О чем?.. Об ударе, одном-единственном, который сломает меня пополам, прежде дав снова ощутить себя живым.
Вот о чем.
Второй, рысак, подходит к кизилу и усаживается прямо на землю. Я торчу у него над плечом, острием едва не касаясь уха, — молодец, не боится дернуться и напороться, видать, нечасто дергается, хоть и горяч! Разложив на траве промасленную тряпочку, рысак лезет за пазуху и достает… точно такую же ядовитую гадину, какая отказалась жалить Ту, что слушается Братьев, взамен бросив на гравий собственного владельца.
Я еле сдерживаюсь, чтоб не вздрогнуть: слишком уж близко стриженый затылок.
Рысак кладет гадину на тряпочку и долго смотрит на нее. Потом вновь поднимает и начинает разбирать на части. Быстро и умело. Явно не в первый и не в сто первый раз.
Я наблюдаю.
Мне кажется, что еще миг — и я пойму, чем же мы отличаемся друг от друга. Должно быть главное отличие, не может не быть!

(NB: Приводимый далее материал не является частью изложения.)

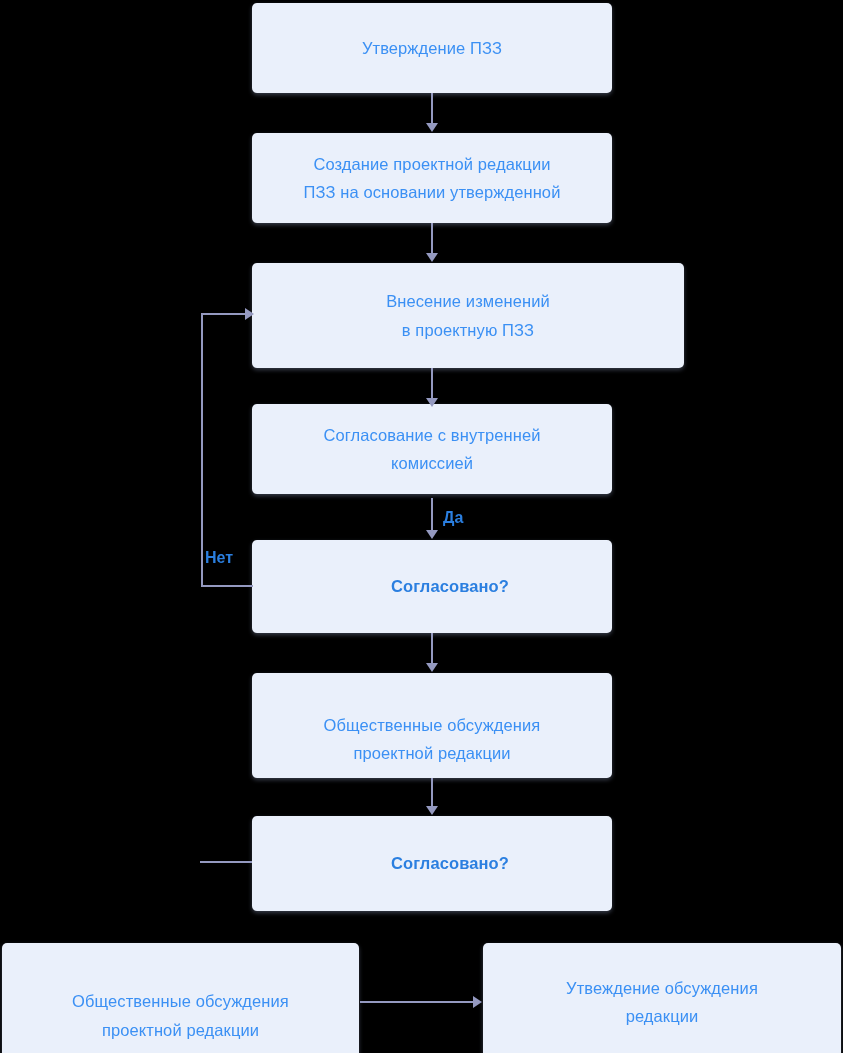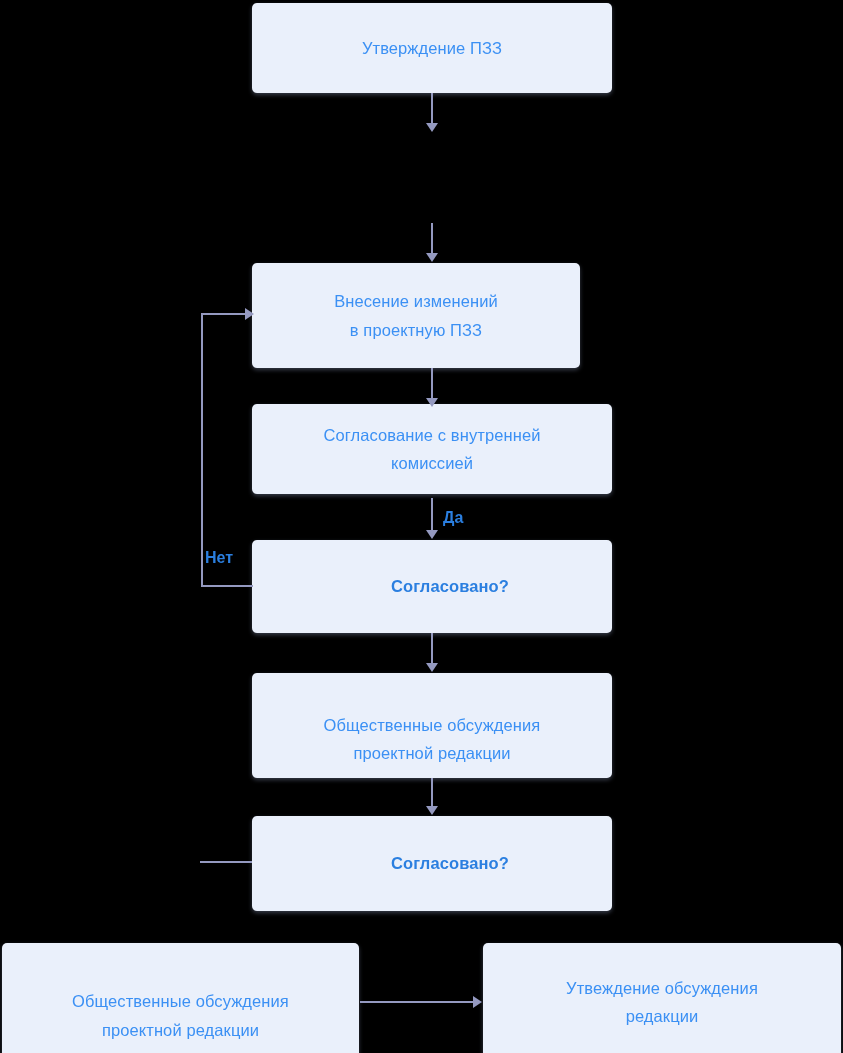"Создание проектной редакции" div.node { html: none -> <div> <span>Создание проектной редакции ПЗЗ на основании утвержденной</span> </div> }
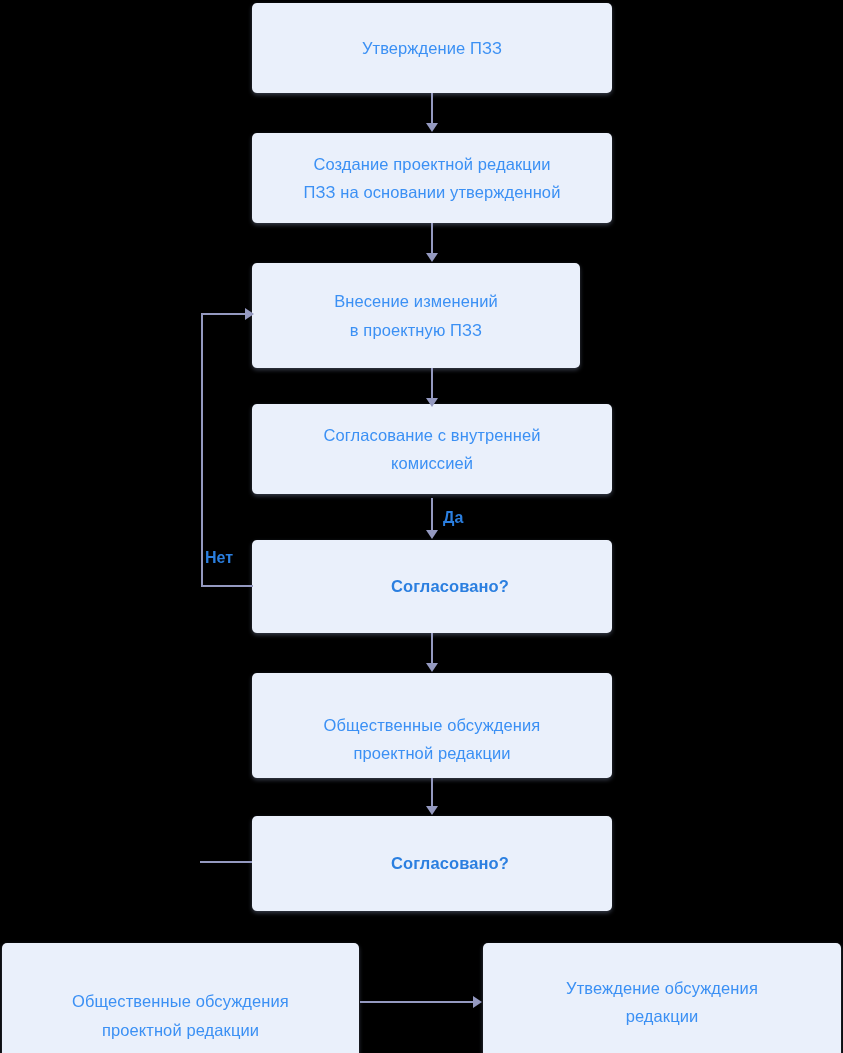"Внесение изменений" div.node { width: 328px -> 432px }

Растет на тряпочке горка маслянисто поблескивающих сегментов и чешуек, из желудка высыпается пригоршня одинаковых маленьких жал… твари больше нет. Есть железо, бессмысленное и бесполезное.
Может, суть кроется в том, что у Плюющихся есть тело и нет души?
Я думаю.
Это трудно и болезненно — за века богадельни я отвык думать.